Wilt sheepishly gave Mr Herriman the right club this time, and backed away. Mr Herriman then gave Coco the club and told her to hit it. And did she! It got a hole in one! The crowd surrounding the field, largely interspersed with imaginary friends who had come along to cheer Coco on, went wild.

"And that was Coco, an imaginary friend, who seems to have some astounding talent in the game of golf! Chances are looking good for her winning this tournament, especially as an outbreak of food poisoning has incapacitated all but four contestants! Chad Groomington, four-time champion of this tournament, Coco, Bloo, another imaginary friend, and a man by the name of....Mr Applebee."

Mr Herriman hopped off the field, towing Coco along behind, as Bloo and Mac approached the tee. "Club." said Bloo, putting his hand out towards Mac. Mac gave him a driver. Bloo grabbed it and stared at the ball, concentrating. Bowling Paul made his way to the front of the crowd and shouted "Just remember what I taught you!". Eduardo shouted "You can DO it!". Bloo closed his eyes and began muttering "Go to your happy place, Bloo. Go to your happy place....."

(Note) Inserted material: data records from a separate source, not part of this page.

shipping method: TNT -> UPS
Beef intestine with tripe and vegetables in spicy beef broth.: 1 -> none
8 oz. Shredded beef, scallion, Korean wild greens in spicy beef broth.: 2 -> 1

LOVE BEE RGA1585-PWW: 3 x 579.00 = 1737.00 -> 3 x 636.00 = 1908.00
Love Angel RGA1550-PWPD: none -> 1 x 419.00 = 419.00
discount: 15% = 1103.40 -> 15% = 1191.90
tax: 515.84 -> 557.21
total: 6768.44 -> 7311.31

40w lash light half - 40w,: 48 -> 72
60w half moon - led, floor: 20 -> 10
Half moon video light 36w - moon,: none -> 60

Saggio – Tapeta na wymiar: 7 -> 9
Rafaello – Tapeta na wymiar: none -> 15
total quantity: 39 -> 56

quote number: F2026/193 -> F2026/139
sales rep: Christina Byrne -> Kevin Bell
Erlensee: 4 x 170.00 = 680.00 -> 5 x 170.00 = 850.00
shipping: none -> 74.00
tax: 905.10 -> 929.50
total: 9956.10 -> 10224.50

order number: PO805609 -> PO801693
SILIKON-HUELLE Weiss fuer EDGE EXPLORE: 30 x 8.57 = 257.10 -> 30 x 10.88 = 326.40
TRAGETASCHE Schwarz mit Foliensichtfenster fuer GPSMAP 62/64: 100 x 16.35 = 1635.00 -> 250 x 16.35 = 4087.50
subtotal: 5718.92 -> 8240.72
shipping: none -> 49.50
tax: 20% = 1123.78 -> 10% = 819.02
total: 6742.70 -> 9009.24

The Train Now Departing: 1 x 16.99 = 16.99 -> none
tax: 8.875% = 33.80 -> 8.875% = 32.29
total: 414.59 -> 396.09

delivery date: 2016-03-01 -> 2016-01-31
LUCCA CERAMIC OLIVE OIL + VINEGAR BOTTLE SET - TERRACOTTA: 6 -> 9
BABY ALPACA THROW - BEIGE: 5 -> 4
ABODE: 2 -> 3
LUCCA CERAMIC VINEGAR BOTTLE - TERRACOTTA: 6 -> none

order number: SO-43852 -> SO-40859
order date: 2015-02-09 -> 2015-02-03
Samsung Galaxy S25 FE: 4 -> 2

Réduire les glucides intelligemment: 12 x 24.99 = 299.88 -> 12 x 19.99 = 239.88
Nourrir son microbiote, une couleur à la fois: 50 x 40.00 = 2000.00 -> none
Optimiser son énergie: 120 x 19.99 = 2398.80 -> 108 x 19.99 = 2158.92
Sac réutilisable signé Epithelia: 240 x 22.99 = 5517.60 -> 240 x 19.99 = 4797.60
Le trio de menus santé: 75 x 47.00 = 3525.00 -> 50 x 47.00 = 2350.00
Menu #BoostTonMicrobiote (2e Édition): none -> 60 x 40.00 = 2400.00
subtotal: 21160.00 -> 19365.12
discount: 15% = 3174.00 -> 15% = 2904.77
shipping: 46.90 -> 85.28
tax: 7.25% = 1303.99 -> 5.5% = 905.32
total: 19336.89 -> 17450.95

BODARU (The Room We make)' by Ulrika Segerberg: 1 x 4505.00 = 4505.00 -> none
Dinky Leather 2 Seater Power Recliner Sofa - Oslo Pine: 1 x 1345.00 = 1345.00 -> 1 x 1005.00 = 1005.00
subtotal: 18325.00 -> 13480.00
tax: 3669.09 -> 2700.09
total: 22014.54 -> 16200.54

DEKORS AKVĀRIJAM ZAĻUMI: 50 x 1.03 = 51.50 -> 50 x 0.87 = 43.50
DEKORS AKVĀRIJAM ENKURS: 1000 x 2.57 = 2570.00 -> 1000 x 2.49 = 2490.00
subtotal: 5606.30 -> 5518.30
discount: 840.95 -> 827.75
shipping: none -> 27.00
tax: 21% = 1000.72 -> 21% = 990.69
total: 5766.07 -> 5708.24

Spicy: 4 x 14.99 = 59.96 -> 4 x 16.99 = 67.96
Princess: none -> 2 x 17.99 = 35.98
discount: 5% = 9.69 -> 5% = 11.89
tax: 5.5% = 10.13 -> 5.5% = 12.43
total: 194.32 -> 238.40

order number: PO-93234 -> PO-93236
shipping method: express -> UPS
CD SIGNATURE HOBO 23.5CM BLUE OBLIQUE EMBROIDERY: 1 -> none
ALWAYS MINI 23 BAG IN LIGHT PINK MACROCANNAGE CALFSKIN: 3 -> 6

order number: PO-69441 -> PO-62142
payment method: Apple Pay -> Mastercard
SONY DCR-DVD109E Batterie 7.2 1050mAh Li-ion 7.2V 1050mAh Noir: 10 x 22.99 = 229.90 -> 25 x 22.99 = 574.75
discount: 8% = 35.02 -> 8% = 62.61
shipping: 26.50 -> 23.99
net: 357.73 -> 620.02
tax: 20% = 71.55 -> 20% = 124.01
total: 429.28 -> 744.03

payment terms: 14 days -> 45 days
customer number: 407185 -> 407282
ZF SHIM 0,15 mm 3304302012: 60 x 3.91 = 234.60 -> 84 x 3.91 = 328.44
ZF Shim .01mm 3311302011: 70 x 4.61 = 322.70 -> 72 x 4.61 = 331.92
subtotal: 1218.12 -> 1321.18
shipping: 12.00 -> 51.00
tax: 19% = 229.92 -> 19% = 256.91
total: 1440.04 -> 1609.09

Fade in on Bloo's happy place. a place lined with trees which are actually giant, self-paddling paddleballs. Bloo goes by to see Cheese riding Eduardo like a horsey. He sees Wilt and Frankie playing under a sprinkler. He walks up to a luxurious two-person chair with Mac in it, jumps on, puts his feet up on Terrence's stuffed carcass, and watches some TV with his best friend while Mac's mom serves him a huge bowl of chocolate pudding.

Fade back to reality. Bloo swings the club. Things go in slo-mo. He hits the ball! The ball goes bounding off a tree, into the crowd, and hits Crackers.
"Ow! My eye! I'm not supposed to get golf balls in it!"

Bowling Paul then tried to subtlely blend into the crowd, and pretend he doesn't know Bloo at all.